Making rivers navigable had started in the Renaissance; in the Netherlands, the 17th century was a great canal age. In early 18th century Britain, in areas which were soon to have a canal network, some rivers were made navigable: the Aire (from the North Sea) as far as Leeds in the first decade of the century, and the Mersey and Irwell around Manchester in the 1730s.
In the mid 18th century, before the canal age, the navigable waterways numbered some 1000 miles; a century later, at the end of the canal age, overtaken by rail, there were more than 4000 miles.
First canals
The first canals were built in the NW, around 1760.
The Bridgewater canal, built by the Duke of Bridgewater (who had been inspired by the ’Canal du Languedoc’ - ’Canal des Deux Mers’ or ’du Midi’ - while on his Grand Tour), to bring coal from his mines at Worsley to Manchester, later extended to the river Mersey in order to reach Liverpool (a harbour); the price of coal was halved, and industry prospered in Manchester.
The first stages of the ’Grand Cross’, planned by James Brindley (the engineer of the Bridgewater canal) to link the seas NE, NW, SE, SW:
- the Trent and Mersey canal linked the NW (the Mersey and the Bridgewater canal, Manchester and the harbour of Liverpool opening the Atlantic routes) to the NE (the river Trent and the harbour town of Hull opening towards the North sea), through the Potteries.
- the Staffordshire and Worcester canal linking the Trent and Mersey Canal to the Severn, reaching it in the new town of Stourport, and leading to the SW and the harbour town of Bristol.
The first stages of the Leeds and Liverpool canal, connected at Leeds with the river Aire which flows into the Humber and leads to Hull on the East coast
In Scotland, the Forth and Clyde canal, joining the Firth of Forth upstream from Edinburgh and the Clyde downstream from Glasgow, was started
Supporting and financing the canals
The first canals:
- the Bridgewater canal was designed at the command of the Duke and financed by his personal fortune
- the construction of the Trent and Mersey canal was initiated by Earl Gower, a Staffordshire landlord, brother-in-law of the Duke of Bridgewater (the Gower family was also allied by marriage to the Dukes of Bedford, hence Gower Street in the Bedford Estates in London, showing the interaction between developments in provincial transport and in London town design; Bridgewater’s mother also came from the family of the Dukes of Bedford); Josiah Wedgwood influenced the planning so as to have the canal cross the Potteries. The Birmingham industrialist Boulton was also on the management of the canal; Bridgewater’s agent Gilbert had been an apprentice in the Boulton works.

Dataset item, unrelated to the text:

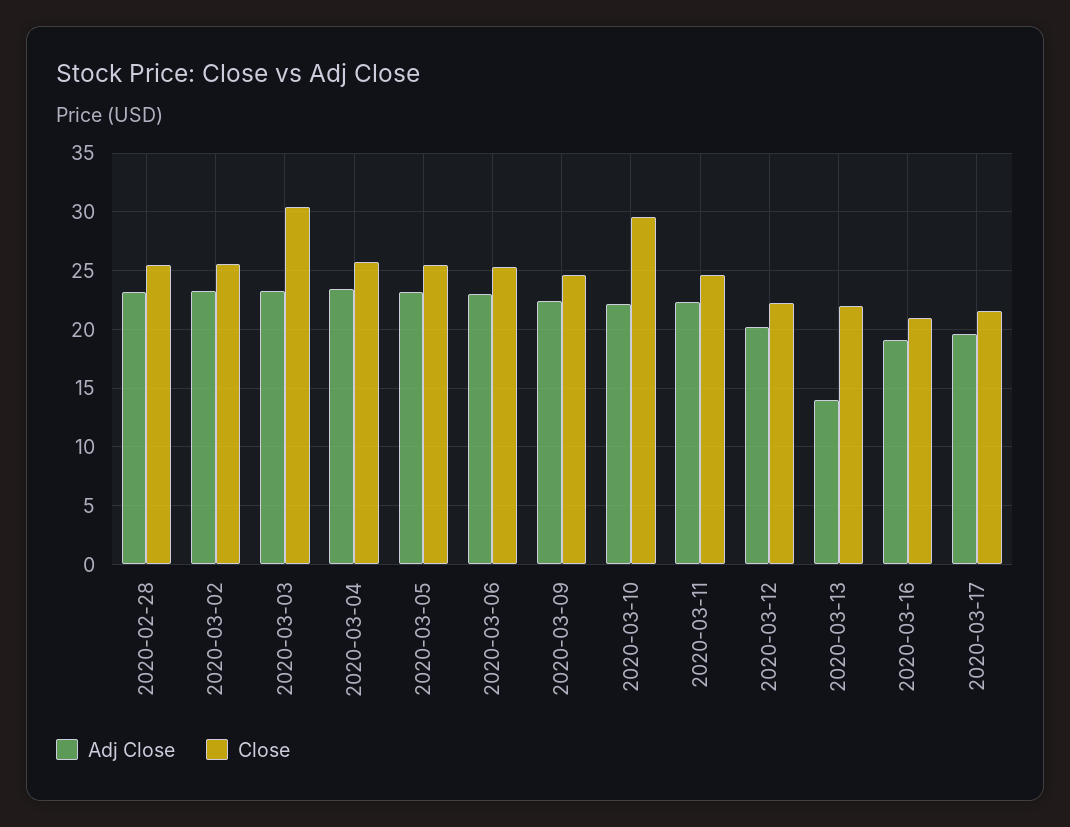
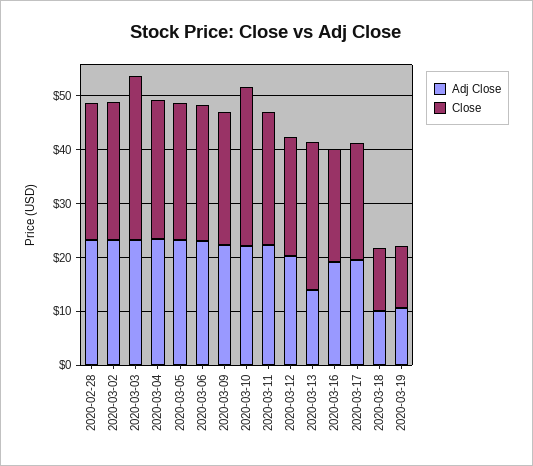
Close, 2020-03-13: 22 -> 28
Adj Close, 2020-03-18: none -> 10
Close, 2020-03-18: none -> 12
Adj Close, 2020-03-19: none -> 10
Close, 2020-03-19: none -> 12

After the Bridgewater canal, canals were financed by companies, with shareholders and loans; when the canal was finished, the companies charged the barges to raise money for the upkeep of the canals.
Acts of Parliament were obtained to authorise the construction of each canal.
- Export: the canals exported the products of the industrial Midlands.
- Import: the canals imported the raw materials used by the industries, and the goods needed by the large population of these areas.
- Transport: horse-drawn waggons on rails were used to carry goods to the barges, tipping them into the boats (coal), or equipped with waggon bodies that could be lifted with their contents into the boats
- Passenger traffic: the Bridgewater canal, from 1767, carried passengers from Manchester to Altrincham downstream, and then in eight hours from Manchester to Runcorn near the estuary; from 1800 there was a passenger service from Edinburgh to Glasgow, at 8 miles/hour.
Second phase
To see the later extension of the canal network, roll over or click on the image.
Some of the canals started previously in the North to link the Liverpool-Manchester area in the West to the Eastern counties and the North Sea were completed:
- the Rochdale canal,
- the Leeds and Liverpool canal flowing into the Aire at Leeds
New canals were dug linking the existing network to the SE and London:
- the Kennet and Avon canal linking the Avon (Bristol area, towards the Atlantic) to an affluent of the Thames, the Kennet
- several canals linking the Trent and Mersey canal to the Thames, completing the ’Grand Cross’:
- the Oxford canal, reaching the Thames at Oxford
- the Grand Junction (later called Grand Union), reaching the Thames closer to London
- the Regent’s canal linking the Grand Junction to a point on the Thames downstream from London near the area where docks developed (Limehouse)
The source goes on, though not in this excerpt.